移転登記(いてんとうき)は、不動産(土地や建物)の所有権が売買、相続、贈与などによって前の所有者から新しい所有者に移った際に、法務局に申請して所有権の変更を記録する手続きのことです。これにより、新しい所有者がその不動産の所有者であることを第三者に対して法的に証明できるようになります。
この登記が完了することで、新しい所有者は法的に不動産の所有権を主張できるようになり、例えば、その不動産を担保に融資を受けたり、将来的に売却したりすることが可能になります。移転登記は、不動産取引において非常に重要な手続きであり、通常は司法書士に依頼して行われます。
【移転登記が必要な主なケース】
- 売買:不動産の売買契約が成立し、代金が支払われた後に行います。
- 相続:故人から不動産を相続した際に行います。この手続きを「相続登記」とも呼びます。
- 贈与:生前贈与などで不動産を無償で受け取った際に行います。
- 財産分与:離婚に伴う財産分与として不動産を受け取った際に行います。
【移転登記の手続きの流れ】
- 必要書類の準備:登記申請書や登記原因証明情報、印鑑証明書、住民票、評価証明書など、さまざまな書類を準備します。特に、所有者の本人確認のための書類や、登記の内容を証明する書類が重要です。
- 法務局への申請:必要書類がすべて揃ったら、不動産の所在地を管轄する法務局に申請します。現在はオンラインでの申請も可能です。
- 登記完了:申請後、法務局での審査を経て、登記が完了します。完了後、登記識別情報通知書(以前の「権利証」にあたるもの)が発行されます。
【移転登記を怠るとどうなる?】
移転登記には法的な期限はありませんが、手続きを怠ると以下のようなリスクがあります。
- 第三者への対抗ができない:登記をしないと、その不動産が本当に自分の所有物であることを第三者に対して主張できません。前の所有者が勝手に他の人に売却してしまったり、差し押さえられたりするリスクがあります。

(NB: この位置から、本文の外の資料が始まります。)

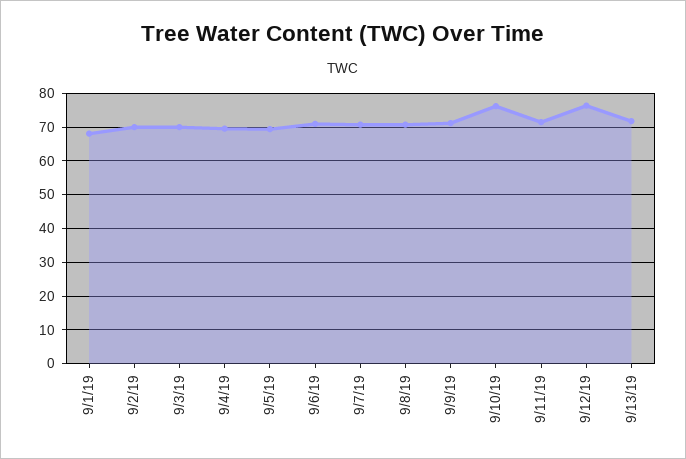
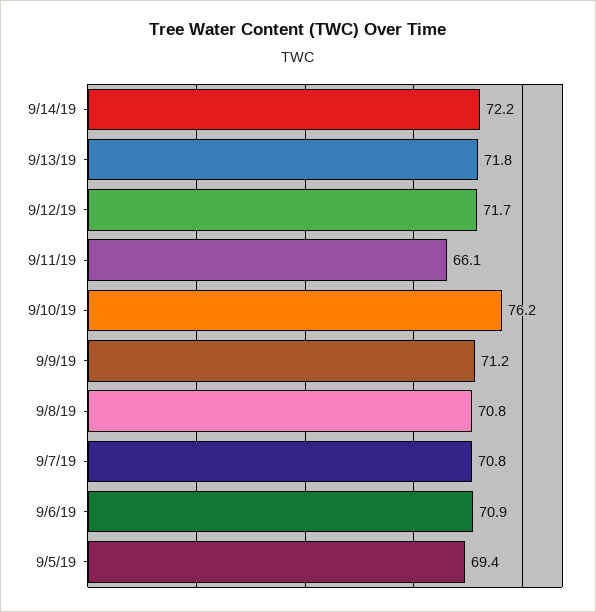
9/1/19: 68 -> none
9/2/19: 70 -> none
9/3/19: 70 -> none
9/4/19: 70 -> none
9/11/19: 72 -> 66.1
9/12/19: 76 -> 71.7
9/14/19: none -> 72.2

- 相続トラブルの原因となる:相続登記をせずに放置しておくと、次の相続が発生した際に、権利関係が複雑になり、手続きがさらに難しくなることがあります。
まとめ
移転登記は、不動産の所有権を公的に証明し、第三者とのトラブルを防ぐための不可欠な手続きです。特に不動産売買や相続の際には、司法書士に依頼して速やかに手続きを進めることが大切です。これを怠ると、大切な財産を失うリスクがあるため、注意が必要です。